Her work friend, Angela, is black. Now, before I get a bunch of haters accusing me of being racist, let me explain. I like Angela. I think she's a sweet girl. I don't have a problem with her persay, but whenever her and my wife spend time together, my wife, who is hispanic, starts acting, for lack of a better word, black. She starts talking and acting like her black friend. I don't understand it. When Angela isn't around, my wife doesn't talk/act like that. Also, when my wife is around anyone, I get the shaft. It's not just Angela. Friends, family, whoever. She is completely cold and unaffectionate with me when she's around other people. We just had a barbeque/pool party with her cousins last night and it was the same thing. She hardly talks to me at all and doesn't want to be near me. I try hugging her, kissing her and she just pushes me away. I try not to act bothered by it in front of others but it really pisses me off. It's as if she only wants to be my wife while we're alone.

Just curious if anyone has experienced something similar. Is there something I can do to correct this or help it resolve? I'm at a loss here.:scratchhead:


----------



## Gaia

Have you outright told her... "Look your cold behavior toward me in public really pisses me off..." then try having a discussion? Is she maybe.... upset with you about something? Has she ever been affectionate in public before?
_Posted via Mobile Device_


----------



## kingsfan73

I have told her. Only to have her shrug it off as unimportant. We have had a rocky relationship. Most of the problems are financial, which is due to her inability to find and keep a job. I'm usually the one who pays for everything. We have been separated since march of this year. I live apart from her and our children. As of July we have been spending a lot of time together and it's as I said, she is intimate with me when we're alone and cold when we're around other people. I don't want to be friends w/benefits. I want my wife. But she's being very distant and it upsets me because I love her. Not sure how much more of this I can handle. I mean, I enjoy the time we spend together but I do everything for her and she continues to be unaffectionate and cold. She used to be very affectionate so there is a noticeable difference.
_Posted via Mobile Device_


----------



## Stonewall

There is no way I could tolerate that. I don't reqquire much but affection is my line in the sand. I will not allow cold and indifferent actions toward me. I treat her like gold and affection is all I demand from my wife. It is y life blood!


----------



## MattMatt

oohhh kayyy....

You dislike her two friends, you left you wife four months ago and she is distant with you. 

No kidding?


----------



## AFEH

Something is going on that you are not aware of.
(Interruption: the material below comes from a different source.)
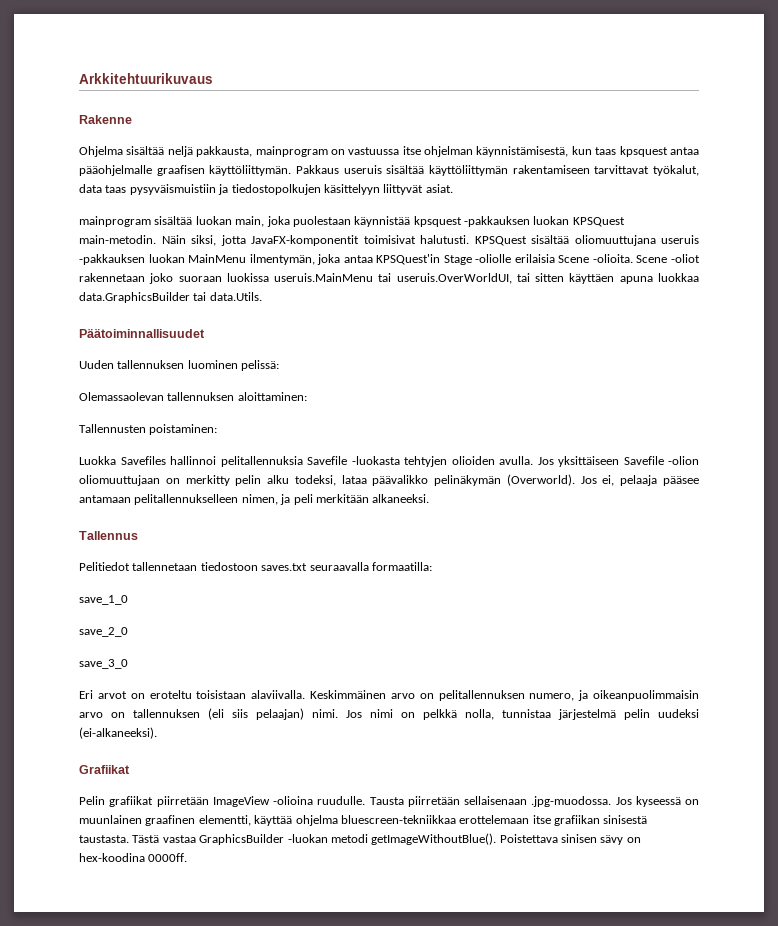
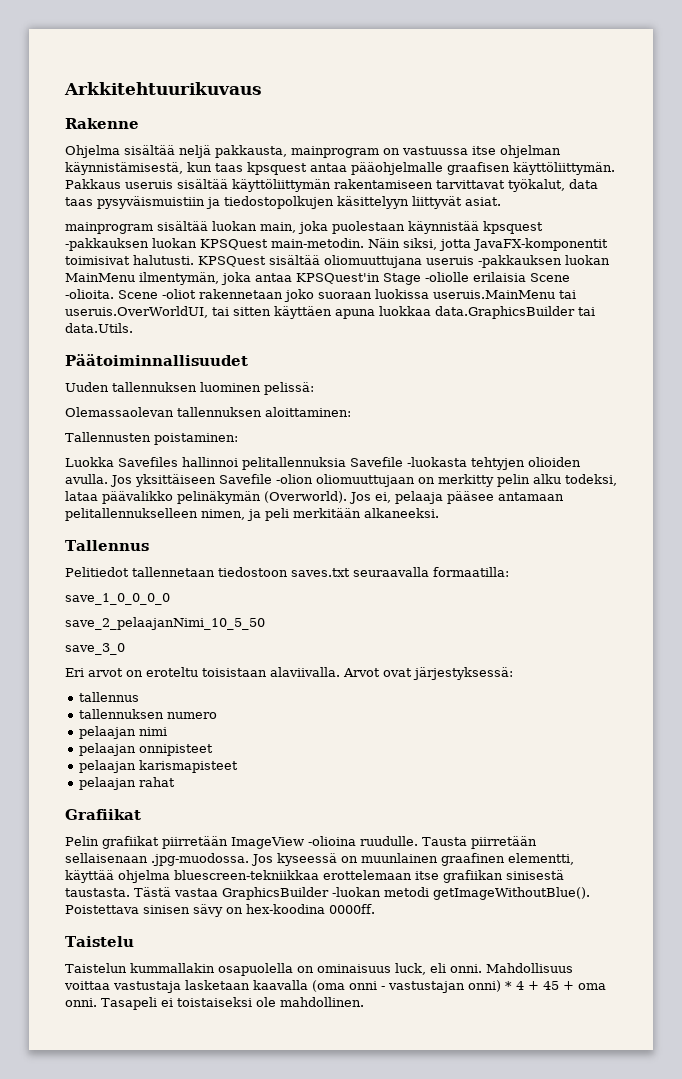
[79,595,128,605] [79,627,128,637] save_1_0 // save_2_0 -> [65,593,170,605] [65,617,265,630] save_1_0_0_0_0 // save_2_pelaajanNimi_10_5_50
[310,690,699,701] [79,708,699,720] [79,727,157,739] Keskimmäinen arvo on pelitallennuksen numero, ja oikeanpuolimmaisin arvo on tallennuksen (eli siis pelaajan) nimi. Jos nimi on pelkkä nolla, tunnistaa järjestelmä pelin uudeksi (ei-alkaneeksi). -> [343,667,513,680] [78,692,139,702] [78,709,217,719] [78,726,167,739] [78,743,213,756] [78,760,238,773] [78,777,175,790] Arvot ovat järjestyksessä: // tallennus // tallennuksen numero // pelaajan nimi // pelaajan onnipisteet // pelaajan karismapisteet // pelaajan rahat
(188, 857) none -> [65,936,134,947] [65,963,573,976] [64,980,606,993] [65,997,364,1010] // Taistelu // Taistelun kummallakin osapuolella on ominaisuus luck, eli onni. Mahdollisuus voittaa vastustaja lasketaan kaavalla (oma onni - vastustajan onni) * 4 + 45 + oma onni. Tasapeli ei toistaiseksi ole mahdollinen.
No point in confronting her to find out what it is, to do that you need to spy on her.


----------



## the guy

Something or someone is effecting the dynamics of the marriage, so quitely do your own investigation and see what you coem up with.


----------



## EleGirl

When did this behavior of her pushing you away start? Was it after or about the time you moved out?

I wonder if she badmouths you to others. Therefore she feels like she has to act like she is annoyed by you when the are around?


----------



## the guy

Whats scary is the best way to affair proof a marriage is to walk thru life behaving like your spouse is aways next to you when there aren't.
In this case it make one wonder how OP wife acts when hes not around.

A noticable difference in affection is a red flag.


----------



## costa200

> We have been separated since march of this year. I live apart from her and our children.


I'm having a hard time following you here. You're separated but did you separate because of her behavior or can her behavior be explained by the separation (like she is telling the world she is still married to you but things aren't going well)?


----------



## kingsfan73

We separated in march due to an argument arising from issues we have about our finances but there are other issues. We reconciled in July (her call, not mine) and since then is when this behavior started.
_Posted via Mobile Device_


----------



## sisters359

She is punishing you for something--so you need to find out what. Just saying the behavior pisses you off won't help. Point out specifics without being all in her face about it. Then ask why she has changed since reconciling. If you initiated the separation, she may be angry about it. 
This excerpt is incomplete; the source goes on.